» **Work to be completed**
Going through the material below, please gather all lines with the word "date" in them.
_ _ _ _ _ _ _
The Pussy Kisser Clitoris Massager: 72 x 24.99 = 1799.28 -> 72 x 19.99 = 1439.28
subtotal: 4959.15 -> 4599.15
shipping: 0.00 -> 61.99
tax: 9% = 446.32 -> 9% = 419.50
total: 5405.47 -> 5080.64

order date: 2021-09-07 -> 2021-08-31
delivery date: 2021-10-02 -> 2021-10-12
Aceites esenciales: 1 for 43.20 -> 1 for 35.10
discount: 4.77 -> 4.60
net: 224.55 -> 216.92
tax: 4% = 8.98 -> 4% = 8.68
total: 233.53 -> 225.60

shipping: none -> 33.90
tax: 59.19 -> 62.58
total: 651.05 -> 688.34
_ _ _ _ _ _ _
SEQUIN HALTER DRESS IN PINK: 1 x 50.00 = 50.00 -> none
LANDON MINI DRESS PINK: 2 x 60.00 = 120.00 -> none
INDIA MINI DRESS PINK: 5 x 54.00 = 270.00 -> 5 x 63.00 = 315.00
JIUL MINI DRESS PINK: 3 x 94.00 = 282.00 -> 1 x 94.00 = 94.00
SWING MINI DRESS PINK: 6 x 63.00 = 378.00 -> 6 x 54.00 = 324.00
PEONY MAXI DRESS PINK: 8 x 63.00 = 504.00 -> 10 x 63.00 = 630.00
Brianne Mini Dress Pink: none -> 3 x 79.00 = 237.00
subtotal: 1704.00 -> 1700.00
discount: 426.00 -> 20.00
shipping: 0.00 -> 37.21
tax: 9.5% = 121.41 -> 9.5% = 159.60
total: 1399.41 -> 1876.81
_ _ _ _ _ _ _
» **Response**
order date: 2021-09-07 -> 2021-08-31
delivery date: 2021-10-02 -> 2021-10-12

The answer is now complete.